[Difference listings]
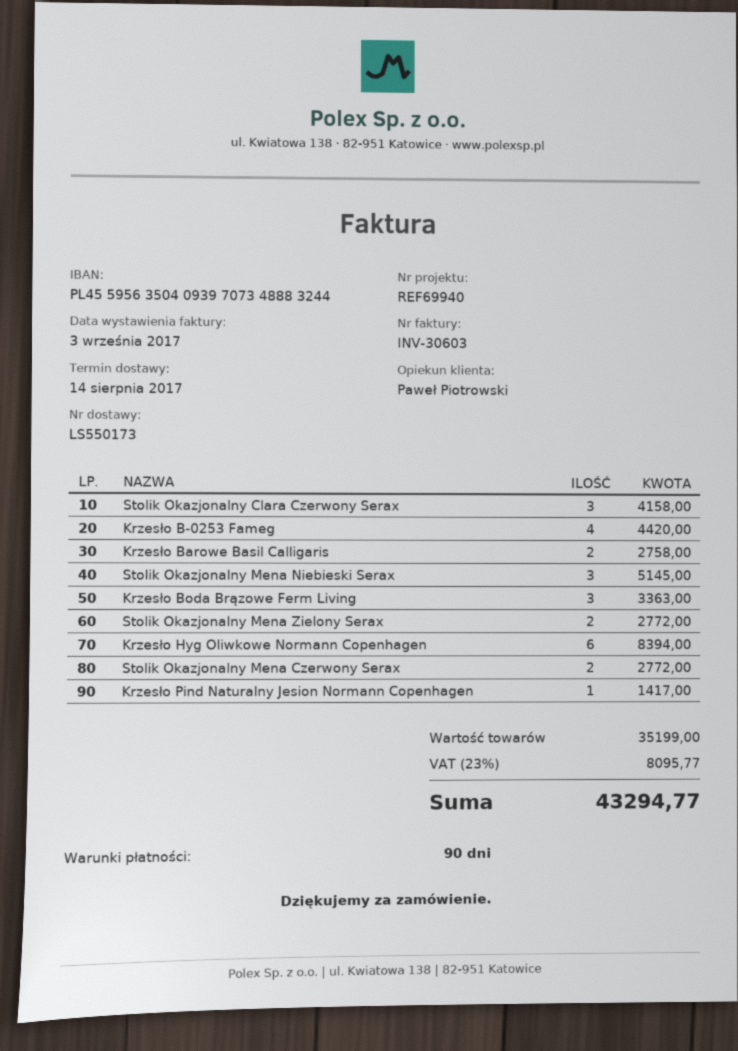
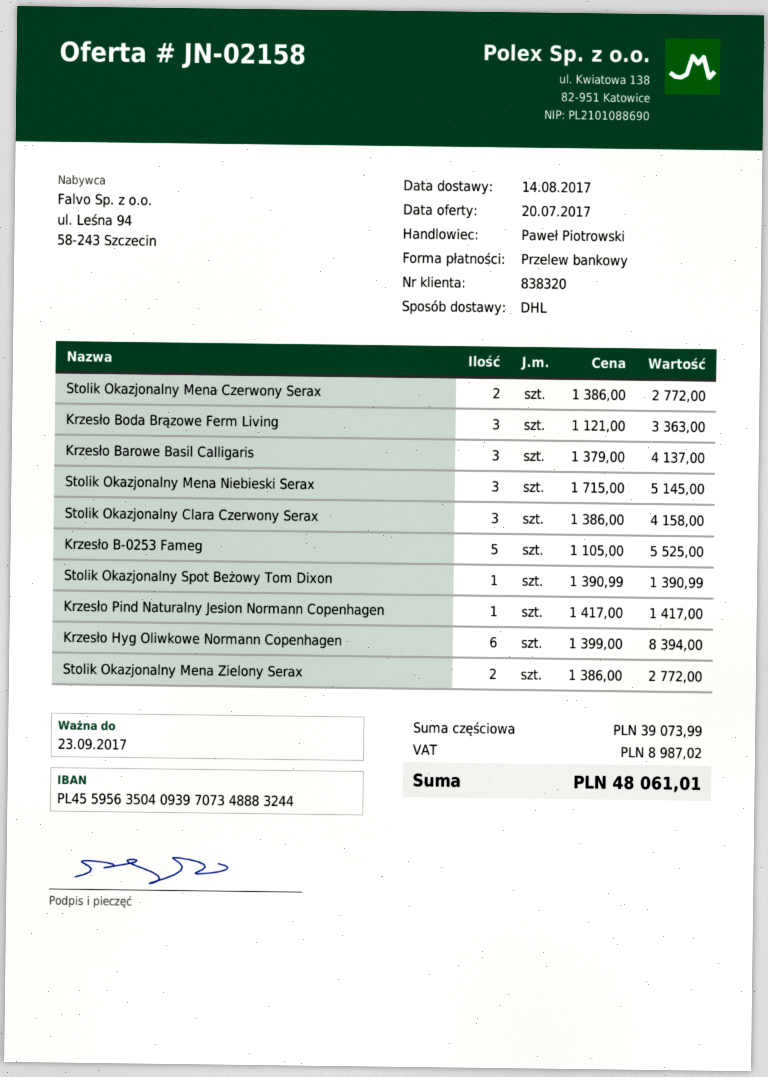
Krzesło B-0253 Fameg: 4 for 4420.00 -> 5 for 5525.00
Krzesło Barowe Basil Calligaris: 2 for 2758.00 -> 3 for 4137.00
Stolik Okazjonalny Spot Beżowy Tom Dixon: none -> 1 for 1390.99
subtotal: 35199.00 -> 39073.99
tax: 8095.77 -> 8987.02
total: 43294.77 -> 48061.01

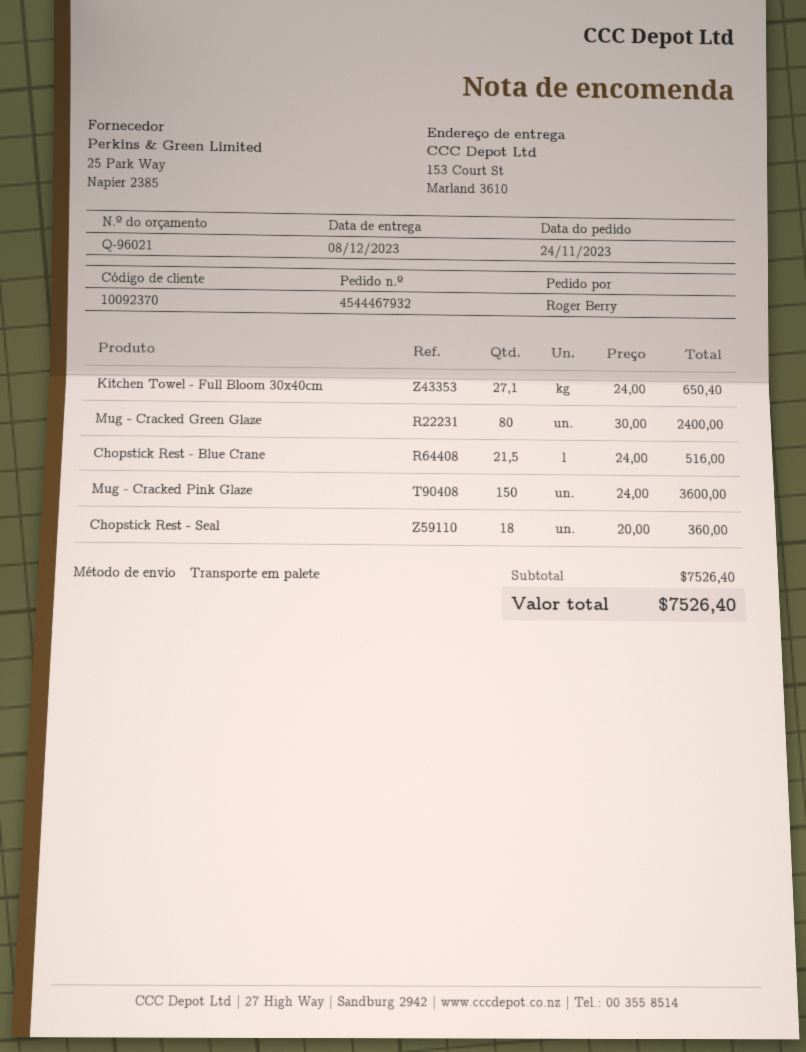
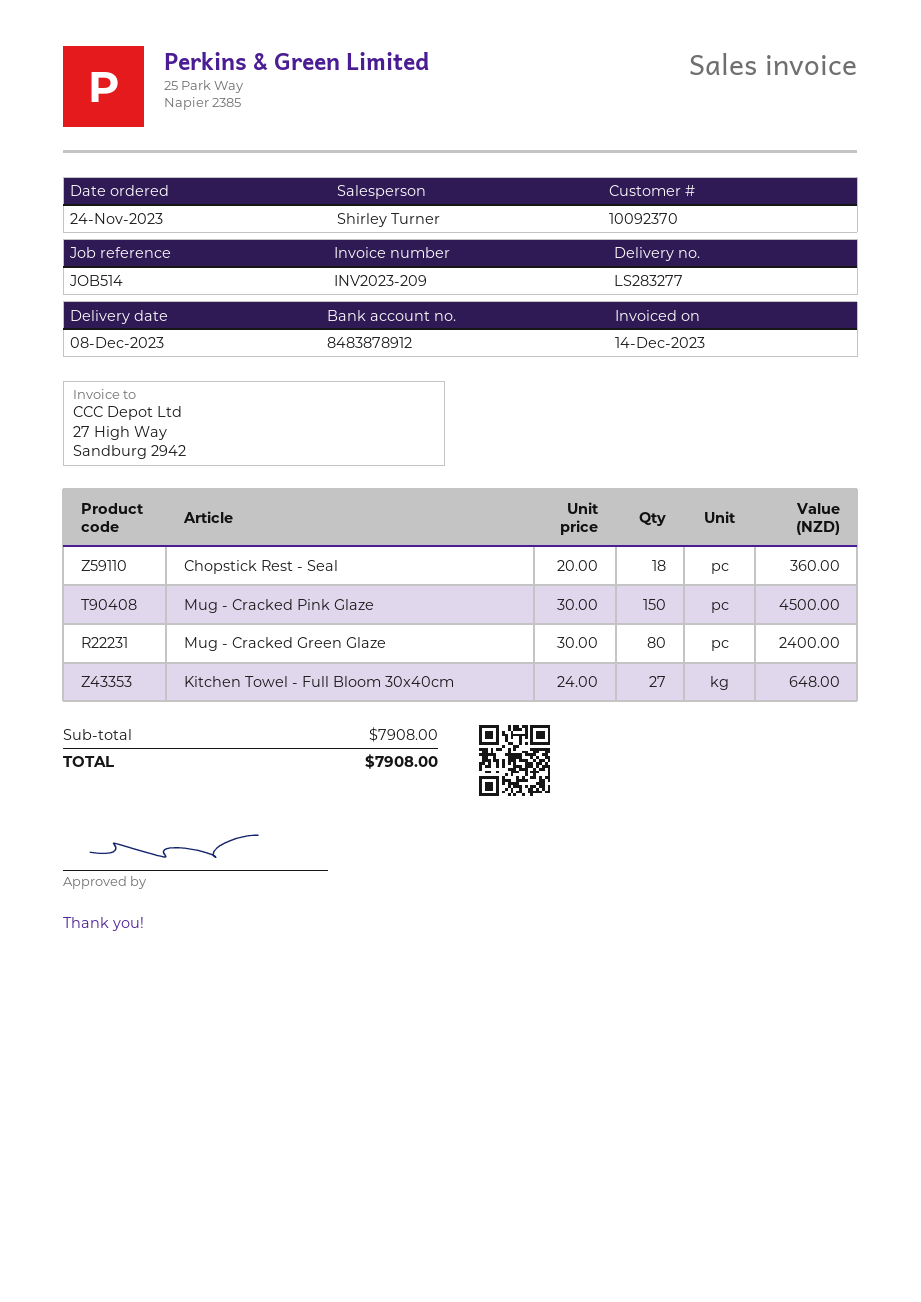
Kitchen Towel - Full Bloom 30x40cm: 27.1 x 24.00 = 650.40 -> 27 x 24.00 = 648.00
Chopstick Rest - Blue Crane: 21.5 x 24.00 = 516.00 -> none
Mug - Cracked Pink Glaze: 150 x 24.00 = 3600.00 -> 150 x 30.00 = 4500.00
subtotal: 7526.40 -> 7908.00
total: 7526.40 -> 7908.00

§ What to work on
Repeat, without changes, every line from the one that contains "Chopstick Rest - Blue" through the final line of the data.

§ Answer section
Chopstick Rest - Blue Crane: 21.5 x 24.00 = 516.00 -> none
Mug - Cracked Pink Glaze: 150 x 24.00 = 3600.00 -> 150 x 30.00 = 4500.00
subtotal: 7526.40 -> 7908.00
total: 7526.40 -> 7908.00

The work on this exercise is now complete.